> Requirement
In the records below, the line with "[613,257,660,269] needed) ->" opens the range and the line with "[151,1253,162,1262] + -> (771, 338) none" closes it; print that range exactly and nothing else.

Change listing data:
────────────────────

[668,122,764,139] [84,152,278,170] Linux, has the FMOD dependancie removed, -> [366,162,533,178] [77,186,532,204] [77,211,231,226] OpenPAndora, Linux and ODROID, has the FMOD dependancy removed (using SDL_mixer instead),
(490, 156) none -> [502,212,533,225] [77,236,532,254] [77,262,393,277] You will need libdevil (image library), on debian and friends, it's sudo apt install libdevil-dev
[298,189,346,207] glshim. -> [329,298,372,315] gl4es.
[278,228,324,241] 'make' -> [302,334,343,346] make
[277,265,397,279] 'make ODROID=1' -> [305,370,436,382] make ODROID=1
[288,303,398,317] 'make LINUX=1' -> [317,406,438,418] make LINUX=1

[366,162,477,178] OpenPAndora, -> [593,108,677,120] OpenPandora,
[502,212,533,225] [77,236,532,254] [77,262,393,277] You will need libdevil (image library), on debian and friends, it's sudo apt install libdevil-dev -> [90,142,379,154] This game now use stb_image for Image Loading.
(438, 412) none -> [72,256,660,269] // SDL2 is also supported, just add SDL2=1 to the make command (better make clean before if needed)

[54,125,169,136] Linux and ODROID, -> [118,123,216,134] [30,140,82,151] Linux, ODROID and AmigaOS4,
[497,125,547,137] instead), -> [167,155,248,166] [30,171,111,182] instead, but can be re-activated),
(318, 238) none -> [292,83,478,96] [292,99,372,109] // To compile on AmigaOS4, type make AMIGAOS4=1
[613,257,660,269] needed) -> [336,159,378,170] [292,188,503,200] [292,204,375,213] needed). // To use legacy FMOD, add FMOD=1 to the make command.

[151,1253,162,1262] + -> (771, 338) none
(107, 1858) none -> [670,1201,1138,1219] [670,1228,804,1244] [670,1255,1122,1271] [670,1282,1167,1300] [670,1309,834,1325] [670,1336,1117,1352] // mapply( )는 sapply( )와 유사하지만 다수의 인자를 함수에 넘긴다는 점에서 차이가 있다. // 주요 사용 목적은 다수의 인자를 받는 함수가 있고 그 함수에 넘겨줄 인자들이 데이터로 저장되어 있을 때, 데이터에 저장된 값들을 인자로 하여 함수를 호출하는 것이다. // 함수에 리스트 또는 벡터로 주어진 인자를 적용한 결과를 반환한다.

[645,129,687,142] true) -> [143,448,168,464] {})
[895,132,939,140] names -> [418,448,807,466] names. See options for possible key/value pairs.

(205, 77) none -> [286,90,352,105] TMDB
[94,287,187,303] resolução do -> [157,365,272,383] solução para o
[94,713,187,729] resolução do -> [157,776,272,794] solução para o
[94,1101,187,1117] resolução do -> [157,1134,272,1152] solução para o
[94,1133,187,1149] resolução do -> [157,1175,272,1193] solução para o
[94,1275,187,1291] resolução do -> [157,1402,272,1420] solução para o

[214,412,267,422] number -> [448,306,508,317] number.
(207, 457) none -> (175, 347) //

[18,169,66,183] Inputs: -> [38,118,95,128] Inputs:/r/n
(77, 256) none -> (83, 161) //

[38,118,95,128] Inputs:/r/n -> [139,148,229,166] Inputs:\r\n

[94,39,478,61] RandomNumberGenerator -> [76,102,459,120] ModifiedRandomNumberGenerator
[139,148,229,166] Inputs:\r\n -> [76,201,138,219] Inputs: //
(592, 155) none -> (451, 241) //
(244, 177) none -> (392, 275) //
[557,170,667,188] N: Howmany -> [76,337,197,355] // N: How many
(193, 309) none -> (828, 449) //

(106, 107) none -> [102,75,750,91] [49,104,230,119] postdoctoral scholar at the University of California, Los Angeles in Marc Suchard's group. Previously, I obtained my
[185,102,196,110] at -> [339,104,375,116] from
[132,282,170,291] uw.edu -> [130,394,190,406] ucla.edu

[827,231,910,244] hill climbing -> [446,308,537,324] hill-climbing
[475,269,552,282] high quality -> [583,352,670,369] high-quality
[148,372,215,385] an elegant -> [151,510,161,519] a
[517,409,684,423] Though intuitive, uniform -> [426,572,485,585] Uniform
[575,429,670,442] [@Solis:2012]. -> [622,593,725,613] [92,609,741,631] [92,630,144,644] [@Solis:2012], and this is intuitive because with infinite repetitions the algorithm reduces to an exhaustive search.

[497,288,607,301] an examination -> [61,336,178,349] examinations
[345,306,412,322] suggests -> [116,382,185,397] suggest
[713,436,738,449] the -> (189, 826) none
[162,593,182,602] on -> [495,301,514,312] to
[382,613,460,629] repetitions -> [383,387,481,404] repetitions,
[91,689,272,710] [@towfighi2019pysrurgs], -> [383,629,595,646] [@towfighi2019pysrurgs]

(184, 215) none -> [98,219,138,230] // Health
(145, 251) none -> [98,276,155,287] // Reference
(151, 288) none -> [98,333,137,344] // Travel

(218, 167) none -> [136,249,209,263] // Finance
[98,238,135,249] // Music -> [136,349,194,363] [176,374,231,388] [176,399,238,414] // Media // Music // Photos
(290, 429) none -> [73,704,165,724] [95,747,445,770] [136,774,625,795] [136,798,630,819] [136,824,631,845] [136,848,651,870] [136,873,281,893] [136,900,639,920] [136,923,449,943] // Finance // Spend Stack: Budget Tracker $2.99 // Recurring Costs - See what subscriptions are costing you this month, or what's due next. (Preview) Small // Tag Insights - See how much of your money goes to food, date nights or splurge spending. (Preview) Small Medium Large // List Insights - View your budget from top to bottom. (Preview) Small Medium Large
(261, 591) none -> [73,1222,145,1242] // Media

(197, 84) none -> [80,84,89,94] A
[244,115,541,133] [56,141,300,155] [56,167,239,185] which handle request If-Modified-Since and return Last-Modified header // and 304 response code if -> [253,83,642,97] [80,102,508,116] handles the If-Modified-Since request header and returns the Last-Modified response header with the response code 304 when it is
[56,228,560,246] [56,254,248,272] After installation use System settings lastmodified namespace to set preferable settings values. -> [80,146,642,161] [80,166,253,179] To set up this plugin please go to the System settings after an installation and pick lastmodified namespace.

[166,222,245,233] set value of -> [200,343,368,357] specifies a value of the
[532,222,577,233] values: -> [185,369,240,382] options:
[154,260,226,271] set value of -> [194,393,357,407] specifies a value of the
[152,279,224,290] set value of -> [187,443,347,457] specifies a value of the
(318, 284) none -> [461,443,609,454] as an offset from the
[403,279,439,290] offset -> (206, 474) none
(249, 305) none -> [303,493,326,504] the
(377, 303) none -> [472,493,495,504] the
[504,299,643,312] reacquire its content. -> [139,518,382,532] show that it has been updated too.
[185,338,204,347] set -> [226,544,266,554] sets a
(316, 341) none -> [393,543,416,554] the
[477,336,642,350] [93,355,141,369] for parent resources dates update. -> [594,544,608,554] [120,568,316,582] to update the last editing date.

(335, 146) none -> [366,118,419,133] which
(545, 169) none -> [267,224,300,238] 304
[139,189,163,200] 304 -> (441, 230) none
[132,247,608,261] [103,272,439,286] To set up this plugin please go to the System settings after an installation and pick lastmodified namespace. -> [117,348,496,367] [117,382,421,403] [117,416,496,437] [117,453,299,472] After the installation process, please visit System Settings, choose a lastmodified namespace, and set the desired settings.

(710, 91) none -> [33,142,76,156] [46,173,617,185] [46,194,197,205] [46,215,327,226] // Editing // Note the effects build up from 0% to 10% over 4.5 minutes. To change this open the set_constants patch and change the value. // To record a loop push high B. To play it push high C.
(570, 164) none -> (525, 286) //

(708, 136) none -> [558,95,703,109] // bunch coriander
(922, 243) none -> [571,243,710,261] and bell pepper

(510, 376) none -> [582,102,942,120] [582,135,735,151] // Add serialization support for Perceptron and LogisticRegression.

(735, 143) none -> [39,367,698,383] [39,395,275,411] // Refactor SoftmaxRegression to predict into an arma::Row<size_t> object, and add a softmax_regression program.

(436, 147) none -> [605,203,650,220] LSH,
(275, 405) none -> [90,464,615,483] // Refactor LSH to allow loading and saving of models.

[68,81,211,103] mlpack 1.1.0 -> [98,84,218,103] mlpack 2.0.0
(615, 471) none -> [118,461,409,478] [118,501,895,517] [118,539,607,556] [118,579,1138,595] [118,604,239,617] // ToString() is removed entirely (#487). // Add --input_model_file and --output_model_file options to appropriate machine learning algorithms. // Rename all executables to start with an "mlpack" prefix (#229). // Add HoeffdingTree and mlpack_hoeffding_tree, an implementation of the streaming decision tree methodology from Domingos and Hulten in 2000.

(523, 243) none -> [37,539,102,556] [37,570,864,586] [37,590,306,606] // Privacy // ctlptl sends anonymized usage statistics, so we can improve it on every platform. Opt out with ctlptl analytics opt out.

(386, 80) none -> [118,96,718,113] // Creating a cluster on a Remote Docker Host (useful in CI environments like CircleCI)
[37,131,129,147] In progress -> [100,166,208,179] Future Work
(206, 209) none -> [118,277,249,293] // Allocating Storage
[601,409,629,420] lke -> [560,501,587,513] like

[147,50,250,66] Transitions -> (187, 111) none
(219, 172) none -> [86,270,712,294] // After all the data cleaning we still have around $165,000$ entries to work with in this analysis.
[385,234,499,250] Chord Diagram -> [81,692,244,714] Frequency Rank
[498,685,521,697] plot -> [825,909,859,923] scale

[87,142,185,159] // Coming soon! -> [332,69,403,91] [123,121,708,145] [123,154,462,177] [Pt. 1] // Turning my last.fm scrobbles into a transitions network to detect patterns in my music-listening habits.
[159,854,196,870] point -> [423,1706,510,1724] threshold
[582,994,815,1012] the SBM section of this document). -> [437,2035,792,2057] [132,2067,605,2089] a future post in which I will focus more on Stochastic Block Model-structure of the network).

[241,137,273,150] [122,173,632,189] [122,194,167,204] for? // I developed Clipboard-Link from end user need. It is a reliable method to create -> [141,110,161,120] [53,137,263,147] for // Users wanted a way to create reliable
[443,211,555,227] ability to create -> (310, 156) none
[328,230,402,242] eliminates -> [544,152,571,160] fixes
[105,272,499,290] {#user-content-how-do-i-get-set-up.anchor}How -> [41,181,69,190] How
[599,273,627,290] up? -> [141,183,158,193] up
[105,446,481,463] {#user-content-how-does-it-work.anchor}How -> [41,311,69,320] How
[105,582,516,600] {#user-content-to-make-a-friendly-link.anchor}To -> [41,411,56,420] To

────────────────────

> Result of the task
[613,257,660,269] needed) -> [336,159,378,170] [292,188,503,200] [292,204,375,213] needed). // To use legacy FMOD, add FMOD=1 to the make command.

[151,1253,162,1262] + -> (771, 338) none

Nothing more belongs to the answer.